I am sorry that you are going through this OP. You either choose to forgive him or you don't, but either way you have to face and process the anger about his betrayal as well as hers. And, yes, don't ever see her again.
Anonymous
If you get nasty with her, you will probably regret it.

The best revenge is to be happy and successful in your own life. Your husband is at least equally at fault, and you have forgiven him. There may come a time when you may need forgiveness from someone.
Anonymous
Whoah OP. Who's the crazy woman in this situation? It goes without saying that your DH should not have cheated on you, but this is a problem between you and him. Take the high road and don't think that you have the right to dole out moral punishment just because this person is moving on with her life.
Anonymous
The skank is your husband, and the moron is the woman didn't divorce him.

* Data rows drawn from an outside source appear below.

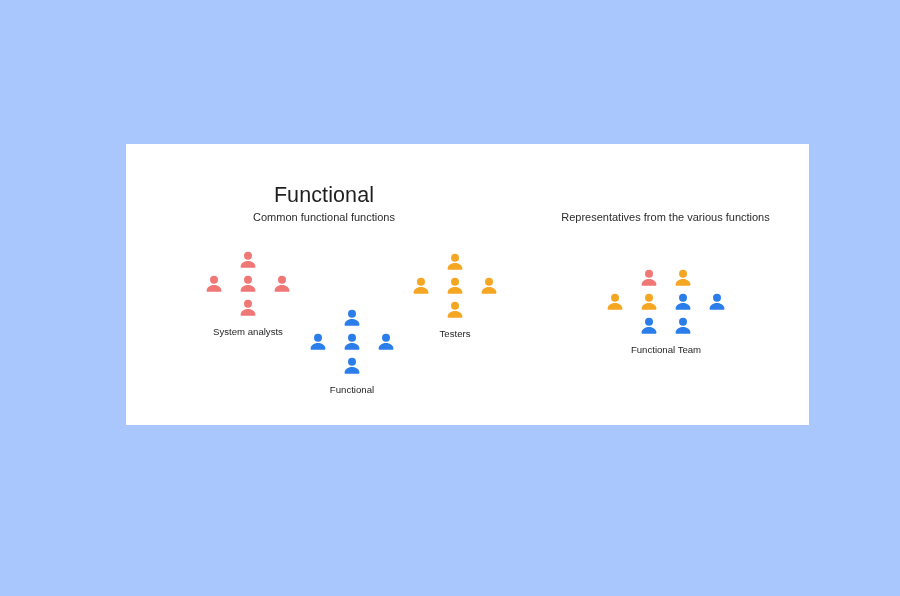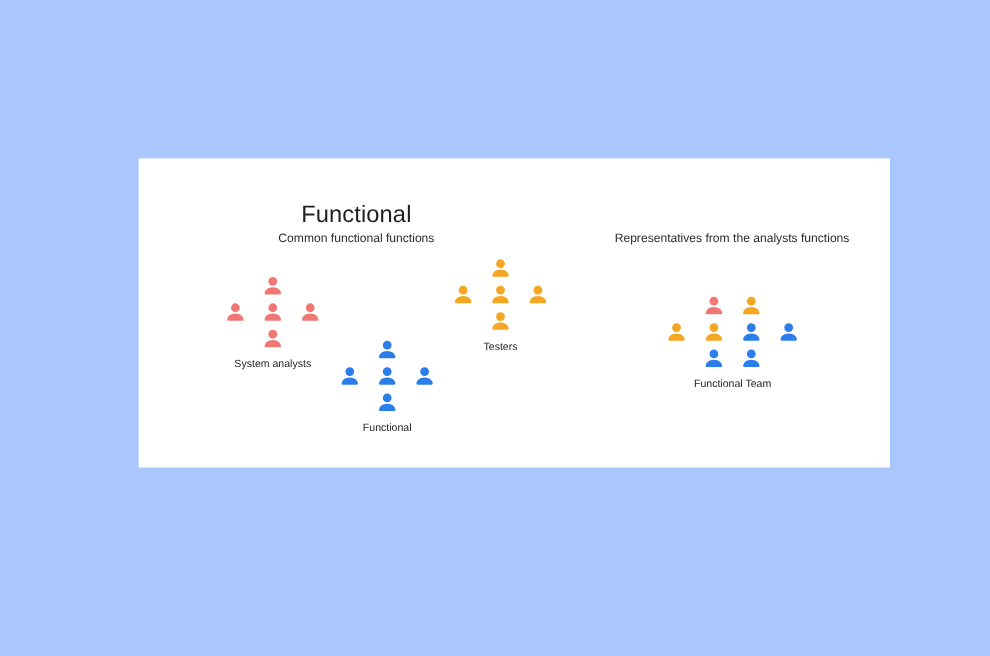--- a/index.html
+++ b/index.html
@@ -83,21 +83,21 @@
     text-align: center;
     font-size: 9.6px;
     color: #1f1f1f;
     white-space: nowrap;
     line-height: 1;
   }
 
   
   #cluster-system-analysts { left: 58px; top: 90px; width: 128px; }
   #cluster-developers      { left: 162px; top: 148px; width: 128px; }
-  #cluster-testers         { left: 265px; top: 74px; width: 128px; }
+  #cluster-testers         { left: 265px; top: 92px; width: 128px; }
 
   
   #cluster-development-team { left: 80px; top: 108px; width: 128px; }
 
   
   .cluster-row.r-top    { margin-bottom: 2px; }
   .cluster-row.r-middle { margin-bottom: 2px; }
   .cluster-row.r-bottom { margin-bottom: 0; }
 </style>
 </head>
@@ -203,21 +203,21 @@
               </svg></span>
           </div>
         </div>
       <div class="cluster-label">Testers</div>
     </div>
 
   </div>
 
   <div class="panel" id="panel-cross">
 
-    <div class="panel-subtitle">Representatives from the analysts functions</div>
+    <div class="panel-subtitle">Representatives from the various functions</div>
 
     <div class="cluster" id="cluster-development-team">
       <div class="cluster-rows">
           <div class="cluster-row r-top">
             <span class="person"><svg viewBox="0 0 24 24" xmlns="http://www.w3.org/2000/svg">
                 <circle cx="12" cy="6.3" r="4.35" fill="#ef7775"></circle>
                 <path d="M12 12.1c-4.6 0-8.1 2.9-8.1 6.1 0 .6.5 1.1 1.1 1.1h14c.6 0 1.1-.5 1.1-1.1 0-3.2-3.5-6.1-8.1-6.1z" fill="#ef7775"></path>
               </svg></span>
             <span class="person"><svg viewBox="0 0 24 24" xmlns="http://www.w3.org/2000/svg">
                 <circle cx="12" cy="6.3" r="4.35" fill="#f5a623"></circle>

Hang on, because you have quite a wild ride in front of you. He will do it again.
Anonymous
She's moved on. You need to do that too.

Confronting her will accomplish nothing. You won't feel better. As PP has suggested, write it all out and then destroy it. Then focus on what you have now.
Anonymous
I completely understand why you're so angry. Hopefully what goes around, will come around for her. If you do confront her (not advising it, but just in case), be sure to do it verbally. No letters, no email, no record.
Anonymous
I completely understand your residual anger OP. If I were in your shoes, I would feel exactly the same way toward her.

What she did to you during what should have been one of the happiest times of your life is truly despicable AND unforgivable.

But if it make you feel any better, trust that in this life, what goes around ALWAYS DOES COME AROUND. ALWAYS. Karma is truly a beautiful thing and it does not discriminate nor does it ever forget.

Let it take care of her and do its job.